Acute lung injury (ALI) is a common lung disease characterized by severe acute inflammatory lung injury in patients with sepsis. Syringaresinol (SYR) has been reported to have anti-apoptotic and anti-inflammatory effects, but whether it could prevent pyroptosis to improve sepsis-induced ALI remains unclear. The purpose of this work was to examine the impact of SYR on sepsis-induced ALI and investigate the underlying mechanisms. The ALI model was induced by caecal ligation and puncture (CLP) in C57BL/6 mice, structural damage in the lung tissues was determined using haematoxylin and eosin (HE) staining, and the levels of related inflammatory cytokines and macrophage polarization were examined by enzyme-linked immunosorbent assays (ELISAs) and flow cytometry, respectively.
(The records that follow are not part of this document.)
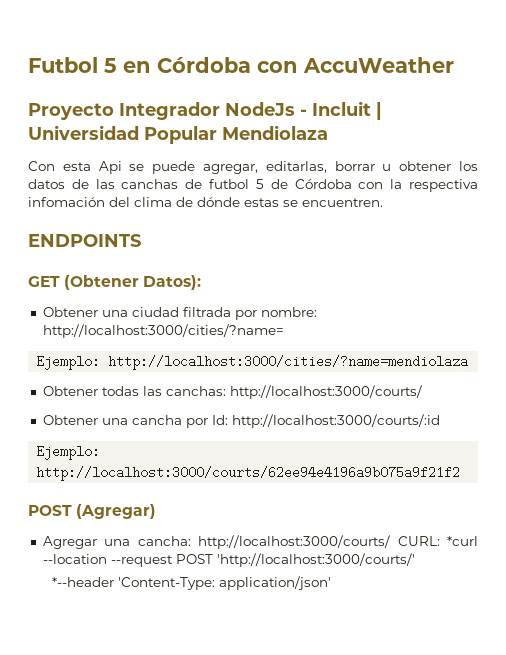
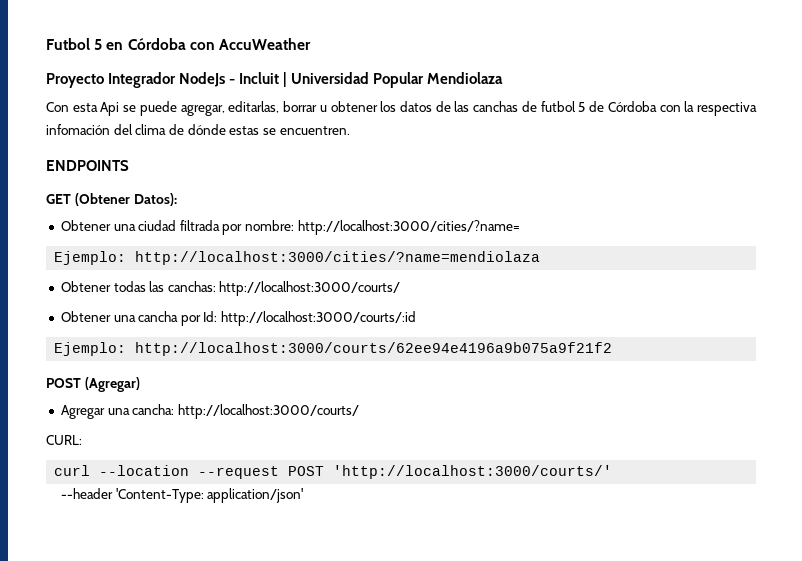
(391, 542) none -> (359, 411) //
[447,536,478,546] *curl -> [54,465,91,476] // curl
[52,577,115,587] *--header -> [61,488,114,499] --header

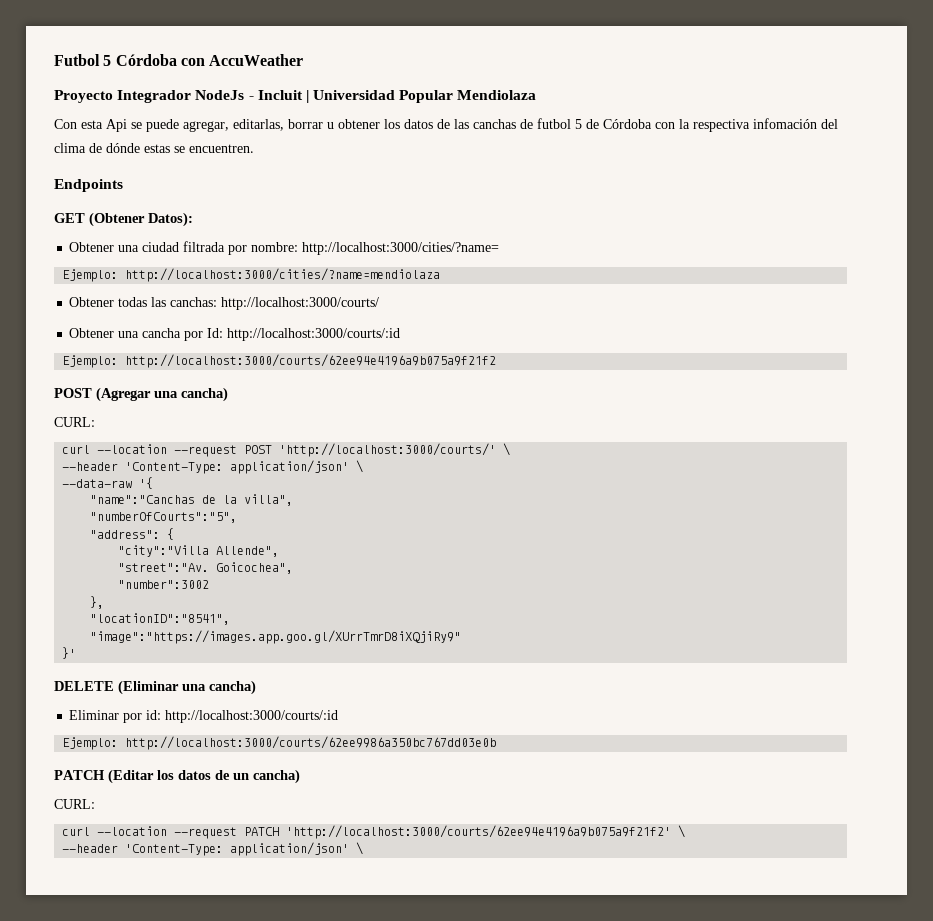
[106,42,124,50] en -> (112, 60) none
[46,160,129,171] ENDPOINTS -> [54,179,123,192] Endpoints
[84,377,140,392] [60,404,359,419] (Agregar) // Agregar una cancha: http://localhost:3000/courts/ -> [96,387,228,402] (Agregar una cancha)
[61,488,304,503] // --header 'Content-Type: application/json' -> [503,443,511,456] [62,460,364,474] [62,477,154,489] [90,494,294,506] [90,512,238,523] [90,528,175,540] [118,545,280,557] [118,562,294,574] [118,580,210,589] [90,596,105,609] [90,613,231,625] [90,630,462,644] [62,647,77,659] [54,680,256,695] [69,710,339,723] [62,736,497,750] [54,769,300,784] [54,799,95,809] [62,825,686,839] [62,842,364,856] \ // --header 'Content-Type: application/json' \ // --data-raw '{ // "name":"Canchas de la villa", // "numberOfCourts":"5", // "address": { // "city":"Villa Allende", // "street":"Av. Goicochea", // "number":3002 // }, // "locationID":"8541", // "image":"https://images.app.goo.gl/XUrrTmrD8iXQjiRy9" // }' // DELETE (Eliminar una cancha) // Eliminar por id: http://localhost:3000/courts/:id // Ejemplo: http://localhost:3000/courts/62ee9986a350bc767dd03e0b // PATCH (Editar los datos de un cancha) // CURL: // curl --location --request PATCH 'http://localhost:3000/courts/62ee94e4196a9b075a9f21f2' \ // --header 'Content-Type: application/json' \

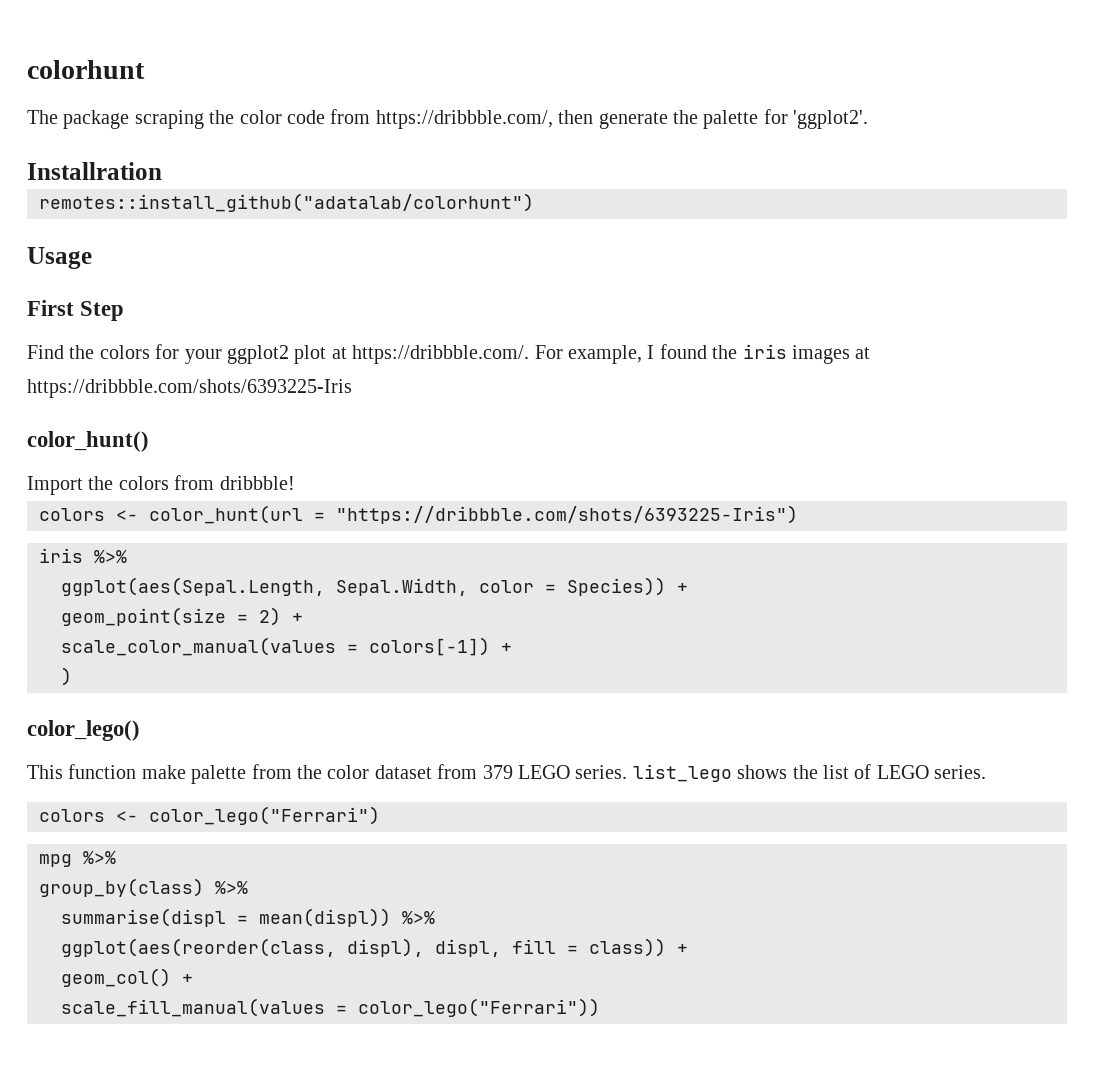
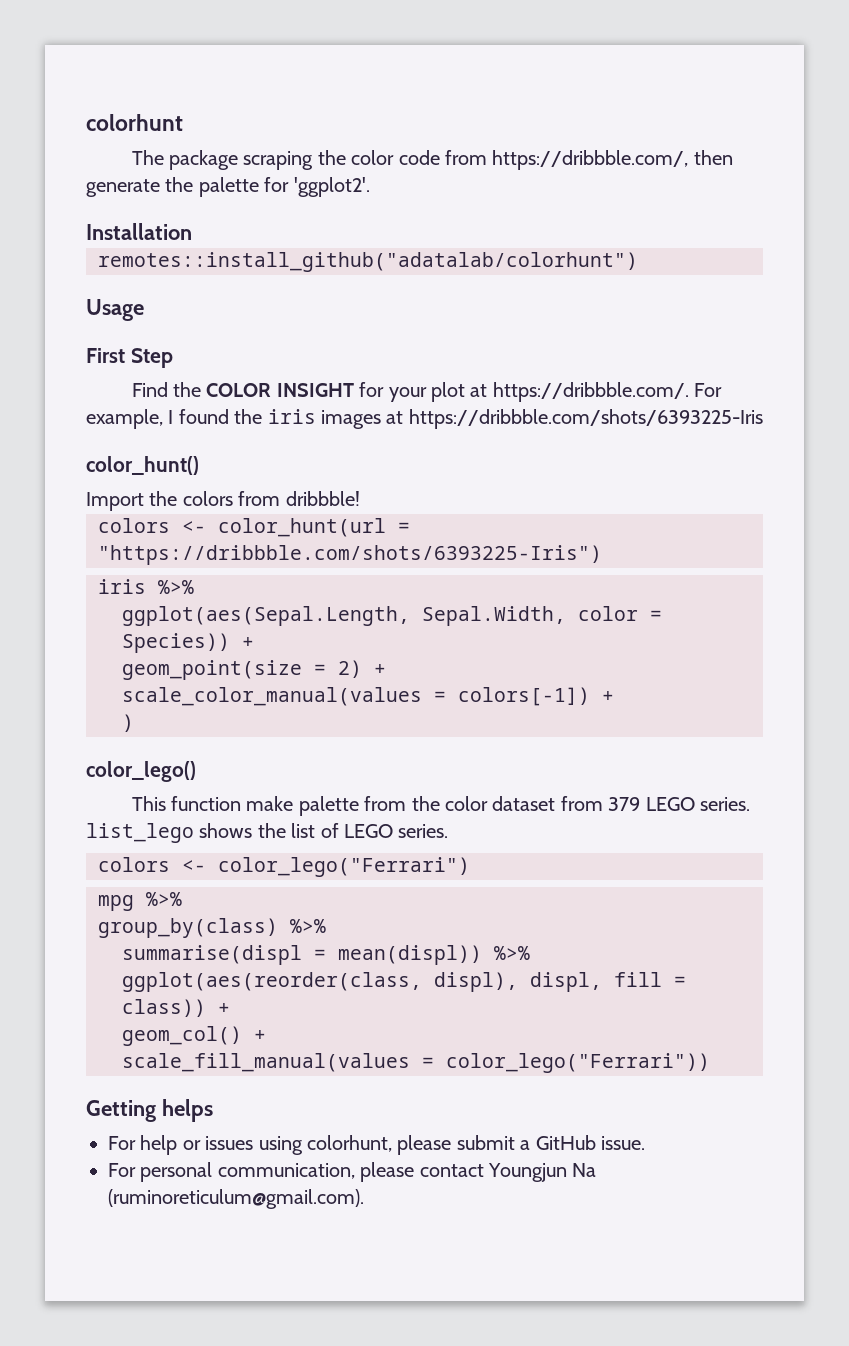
[27,162,162,180] Installration -> [86,223,192,240] Installation
[99,345,150,359] colors -> [206,383,354,397] COLOR INSIGHT
[227,345,289,364] ggplot2 -> (427, 394) none
(600, 1007) none -> [86,1099,213,1122] [108,1135,645,1155] [108,1162,597,1182] [108,1189,364,1209] // Getting helps // For help or issues using colorhunt, please submit a GitHub issue. // For personal communication, please contact Youngjun Na (ruminoreticulum@gmail.com).

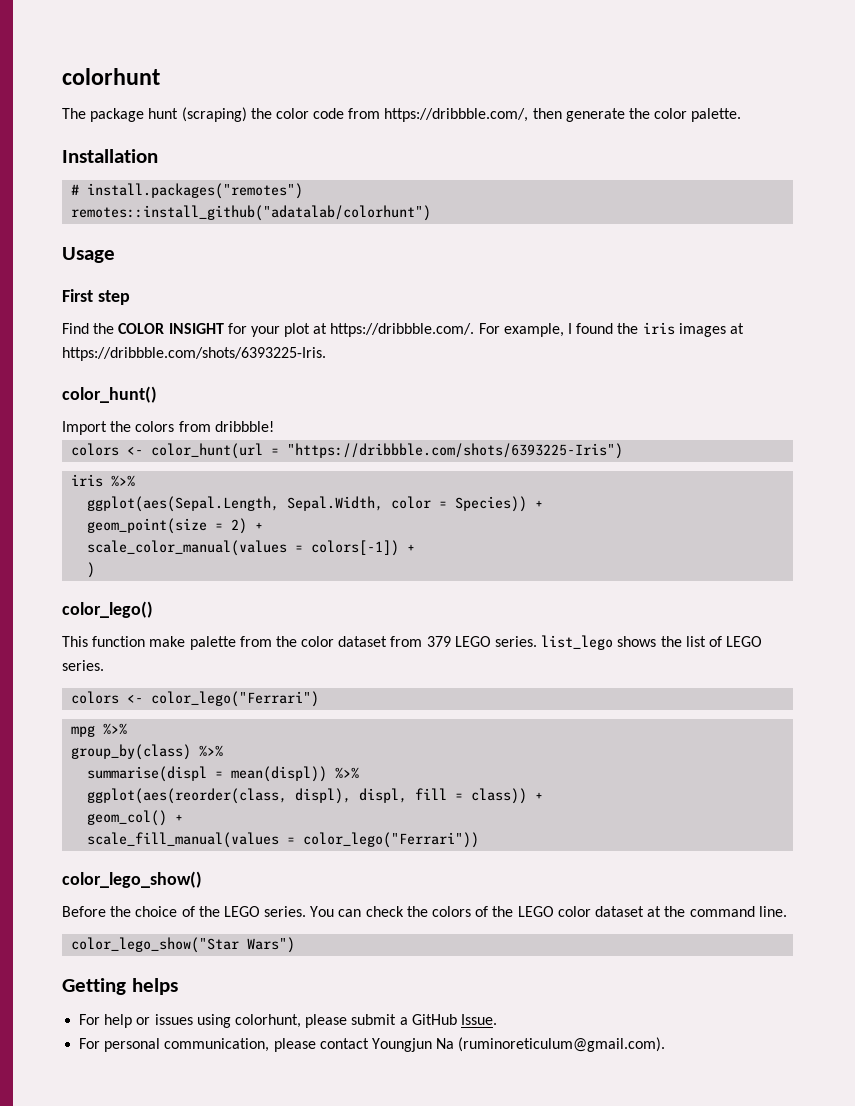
[243,151,314,170] scraping -> [148,107,247,122] hunt (scraping)
[198,177,370,197] palette for 'ggplot2'. -> [654,108,742,122] color palette.
(192, 231) none -> [71,183,304,199] // # install.packages("remotes")
[130,348,173,368] Step -> [97,290,130,305] step
[408,409,763,429] https://dribbble.com/shots/6393225-Iris -> [62,347,326,361] https://dribbble.com/shots/6393225-Iris.
(710, 1063) none -> [62,871,202,888] [62,906,787,917] [71,937,296,953] // color_lego_show() // Before the choice of the LEGO series. You can check the colors of the LEGO color dataset at the command line. // color_lego_show("Star Wars")
[600,1136,645,1150] issue. -> [460,1014,497,1025] Issue.

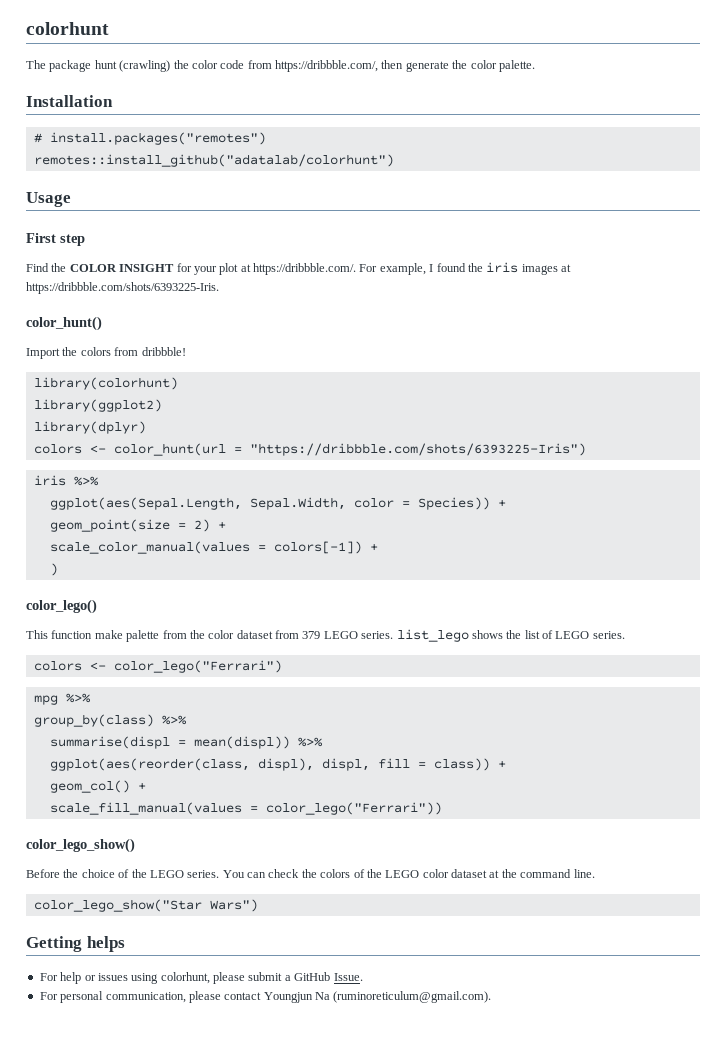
[181,107,247,122] (scraping) -> [119,60,171,72] (crawling)
(274, 426) none -> [33,377,178,390] [33,399,162,412] [33,421,146,434] // library(colorhunt) // library(ggplot2) // library(dplyr)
The activation of the NLRP3 inflammasome and the protein levels of TLR4, NF-κB and MAPKs was measured by western blotting. The results demonstrated that SYR pretreatment significantly reduced lung tissue histological damage, inhibited the production of proinflammatory cytokines and albumin in bronchoalveolar lavage fluid (BALF), and decreased myeloperoxidase (MPO) levels, thereby alleviating lung tissue injury. Meanwhile, septic mice treated with SYR displayed a higher survival rate and lower percentage of M1 macrophages in the BALF and spleen than septic mice. In addition, lung tissues from the CLP + SYR group exhibited downregulated protein expression of NLRP3, ASC, GSDMD caspase-1 p20 and TLR4, along with decreased phosphorylated levels of NF-κB, ERK, JNK and P38, indicating that SYR administration effectively prevented CLP-induced pyroptosis in the lung. SYR also suppressed LPS-induced pyroptosis in RAW 264.7 cells by inhibiting the activation of the NLRP3 inflammasome, which was abolished by an oestrogen receptor-β (ERβ) antagonist (PHTPP). In conclusion, SYR exerted protective effects on CLP-induced ALI via the oestrogen receptor-β signalling pathway.